Recent Developments Relating to Debt Financing Commitment
On May 2, 2025, the Company received a letter (the “Notice Letter”) from representatives of Christy 2017, LP (the “Thompson Commitment Party”), one of the commitment parties under the commitment letter, among Xerox, DCS Finance LLC (“DCS Finance”) and the Thompson Commitment Party, dated December 22, 2024 (the “Commitment Letter”), providing for the commitment from the Thompson Commitment Party to purchase $225 million aggregate principal amount of the senior unsecured notes (the “Private Senior Unsecured Notes”). The Notice Letter stated that the Thompson Commitment Party was considering its purported legal options with regard to terminating the Commitment Letter. The Company believes that the Notice Letter has no merit and that upon satisfaction of the conditions precedent set forth in the Commitment Letter, the Thompson Commitment Party is obligated to purchase the applicable Private Senior Unsecured Notes. Representatives of DCS Finance, who have provided a commitment to purchase $25 million aggregate principal amount of the Private Senior Unsecured Notes under the Commitment Letter, have informed the Company that they intend to fulfill their obligations under the Commitment Letter in full and that they do not believe that commitment parties to the Commitment Letter have any rights to terminate the Commitment Letter. The Company is engaging in discussions with representatives of the Thompson Commitment Party in order to resolve this matter.

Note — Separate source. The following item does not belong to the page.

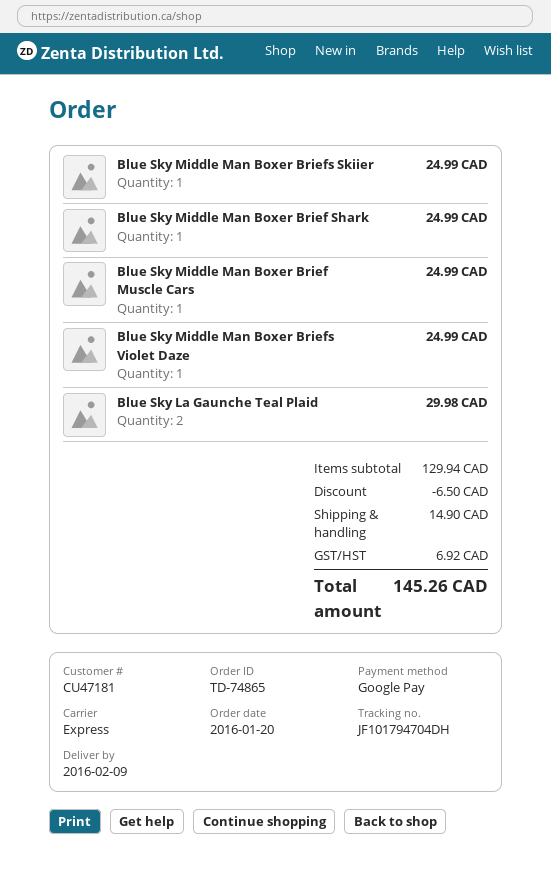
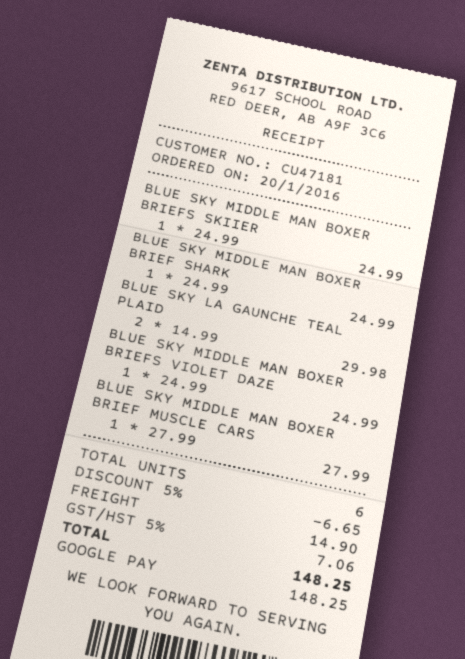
Blue Sky Middle Man Boxer Brief Muscle Cars: 1 for 24.99 -> 1 for 27.99
discount: 6.50 -> 6.65
tax: 6.92 -> 7.06
total: 145.26 -> 148.25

The information contained in Item 7.01 of this Current Report is being furnished and shall not be deemed to be “filed” for purposes of the Securities Exchange Act of 1934, as amended (the “Exchange Act”), nor shall it be deemed incorporated into any registration statement or other filing under the Securities Act, or the Exchange Act, except as shall be expressly set forth by specific reference to such filing.
Forward-Looking Statements
This Current Report contains “forward looking statements” as defined in the Private Securities Litigation Reform Act of 1995 that involve certain risks and uncertainties. The words “anticipate”, “believe”, “estimate”, “expect”, “intend”, “will”, “would”, “could”, “can”, “should”, “targeting”, “projecting”, “driving”, “future”, “plan”, “predict”, “may” and similar expressions are intended to identify forward-looking statements. The Company’s actual results may differ significantly from the results discussed in the forward-looking statements. These statements reflect management’s current beliefs, assumptions and are subject to a number of other factors that may cause actual results to differ materially.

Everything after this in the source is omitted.